Rabu, 30 Maret 2016

Mendorong Anak Rajin Shalat




Diperlukan upaya yang serius dan kesabaran dari orangtua, juga suasana yang kondusif dari lingkungan

Shalat Dzuhur di sekolah bukan hal baru bagi Huda. Setiap hari ia menunaikan kewajiban itu bersama guru dan teman-temannya di sekolah. Namun, lain halnya di rumah. Hampir empat kali sehari ibunya harus bersitegang dulu dengannya agar Huda mau shalat. Apalagi kalau tiba waktu shalat shubuh, nyaris dapat dipastikan, Huda shalat kesiangan karena bangun kesiangan dan ngambek.

Ibu Huda sebenarnya sudah berulangkali mengajak Huda shalat dengan cara lemah lembut. Namun, Huda pun berkali-kali membuat ibunya hilang kesabaran setiap kali mengingatkannya shalat.

Kasus Huda sebenarnya bukan masalah baru bagi orangtua, terutama para ibu yang lebih sering mendampingi  anak-anak di rumah. Dengan memiliki anak yang rajin mendirikan shalat, apalagi bisa mencintai shalat maka orangtua bagai sudah mendapat separuh jaminan akan kebahagiaan hidup si anak di dunia dan di akhirat. Tak lain karena shalatlah pengingat bagi seseorang di keadaan sempit ataupun lapang, solusi bagi setiap masalah, pencegah perbuatan keji dan mungkar; disamping hukumnya yang wajib untuk ditegakkan setiap Muslim.

Namun, bagaimana dengan anak-anak yang kerap bersikap seperti Huda? Apa yang bisa kita lakukan sebagai orangtua?
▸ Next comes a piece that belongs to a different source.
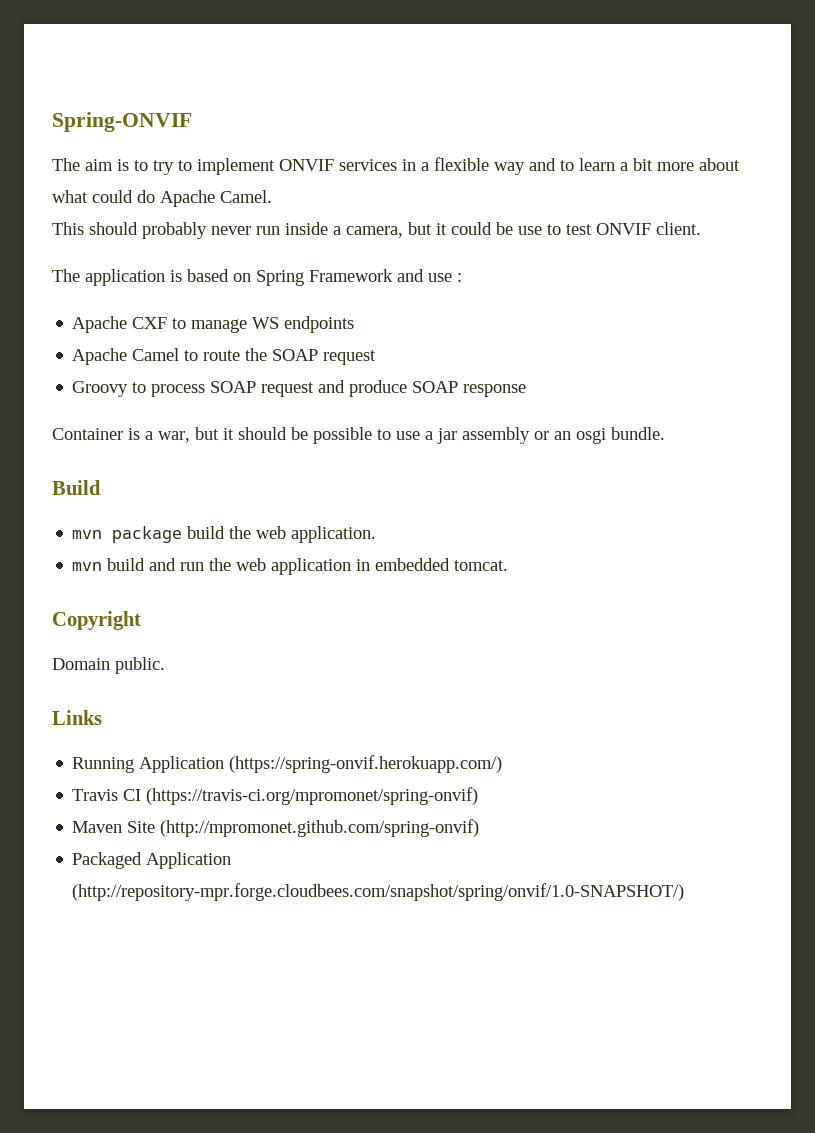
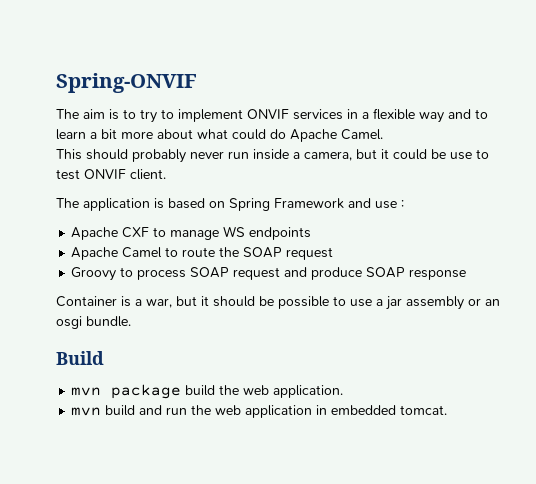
[52,611,141,630] [52,657,165,674] [52,710,102,725] [72,755,503,773] [72,787,479,805] [72,819,480,837] [72,852,232,869] [72,883,685,901] // Copyright // Domain public. // Links // Running Application (https://spring-onvif.herokuapp.com/) // Travis CI (https://travis-ci.org/mpromonet/spring-onvif) // Maven Site (http://mpromonet.github.com/spring-onvif) // Packaged Application (http://repository-mpr.forge.cloudbees.com/snapshot/spring/onvif/1.0-SNAPSHOT/) -> (448, 410) none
Pertama, hal yang harus dilakukan adalah pembagian tugas yang jelas diantara orangtua. Membiasakan anak shalat bukan hanya tugas seorang ibu. Yang lebih pas untuk membiasakan anak shalat sejatinya adalah seorang ayah. Seorang ayah memiliki wibawa untuk menetapkan aturan yang berlaku di rumah, termasuk aturan mendirikan shalat. Dengan wibawa ayah, anak akan lebih mematuhi perintah shalat secara disiplin.

Terlebih lagi yang akan dihisab di hari kiamat tentang tanggung jawab atas istri dan anak yang dipimpin adalah ayah. Karena itu, keberadaan ayah diwaktu-waktu shalat (terutama di jam rumah ayah) adalah sebuah keharusan dan penegasan bagi anak. Disinilah pentingnya ayah tak hanya berpikir untuk memberikan materi bagi keluarga. Selain peran ayah sebagai pemimpin keluarga, seorang ayah juga penanggung jawab bagi anak dan istri di dunia dan di akhirat.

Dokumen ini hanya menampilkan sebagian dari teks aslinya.